TCD
ConstructionValuation Breakdown
Construction and industrial firms have characteristics of both cyclical businesses (lumpy project-based revenue) and growth companies (expanding order books). This model blends two approaches 50/50: EV/EBITDA valuation (captures current earning power relative to peers) and FCF-based DCF (captures future cash generation potential). If EV/EBITDA produces a negative value (debt exceeds enterprise value), only DCF is used.
Valuation Track Record
Retroactive intrinsic value vs actual close price — TCD
Earnings Quality
Fiscal year 2024
Financial Forensics
Beneish M-Score · 2024
TCD exhibits several concerning indicators suggesting potential financial manipulation, particularly with a Beneish M-Score of -2.2286, which is below the manipulation threshold.
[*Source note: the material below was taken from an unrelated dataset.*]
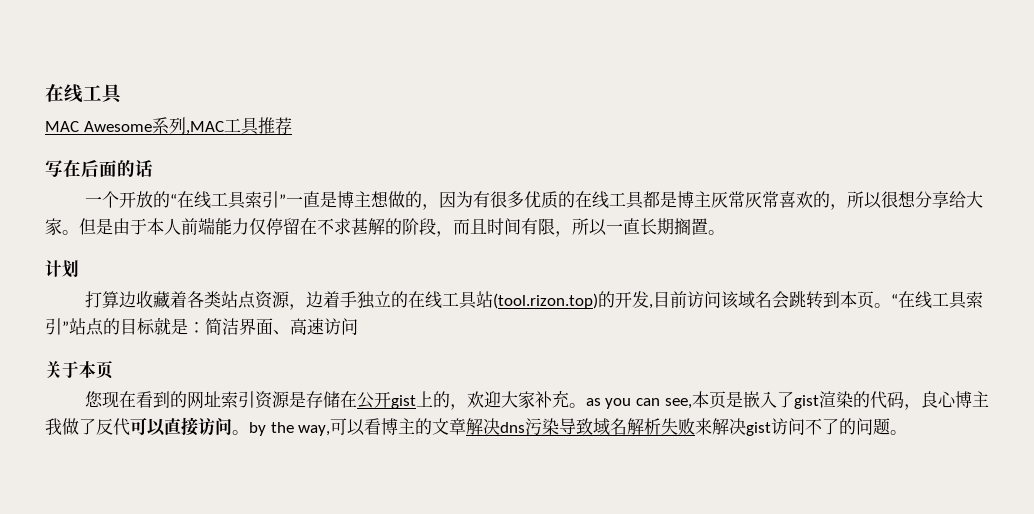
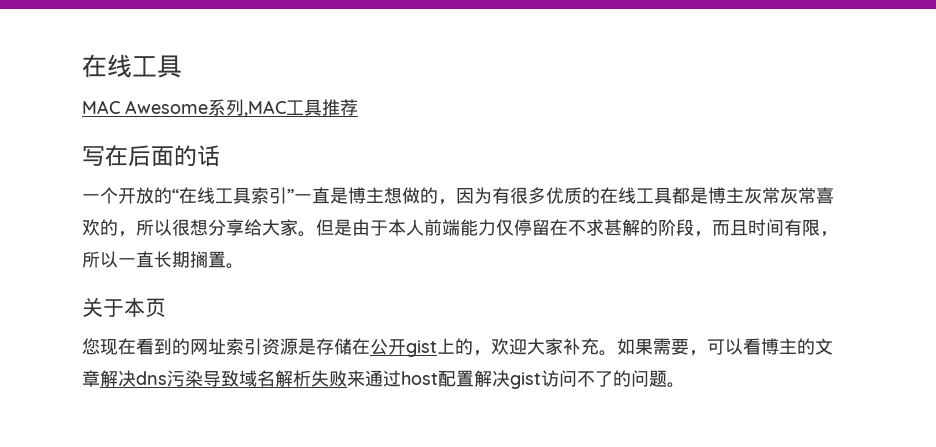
[45,260,79,278] [84,291,983,310] [45,317,358,336] // 计划 // 打算边收藏着各类站点资源，边着手独立的在线工具站(tool.rizon.top)的开发,目前访问该域名会跳转到本页。“在线工具索引”站点的目标就是：简洁界面、高速访问 -> (244, 266) none
[585,391,989,410] [45,417,331,436] as you can see,本页是嵌入了gist渲染的代码，良心博主我做了反代可以直接访问。by the way, -> [617,338,707,356] 如果需要，
(713, 426) none -> [365,370,474,387] 通过host配置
The earnings quality score of 35.2/100, especially the zero scores in cash conversion and receivables, raises significant red flags about the sustainability of reported earnings.
- Beneish M-Score of -2.2286 indicates potential earnings manipulation, significantly below the threshold of -1.78.
- Earnings Quality Score of 35.2/100, with eq_cash_conv and eq_receivables both at 0.0/100, suggests severe issues in cash flow and revenue recognition.
- DSRI of 1.4640 indicates a moderate increase in inventory relative to sales, which could suggest growth, but requires further scrutiny.
The top shareholder, Bamboo Capital, holds a substantial 43.9% stake, which may lead to concentrated decision-making risks and potential conflicts of interest. However, the presence of multiple institutional investors may provide some level of oversight.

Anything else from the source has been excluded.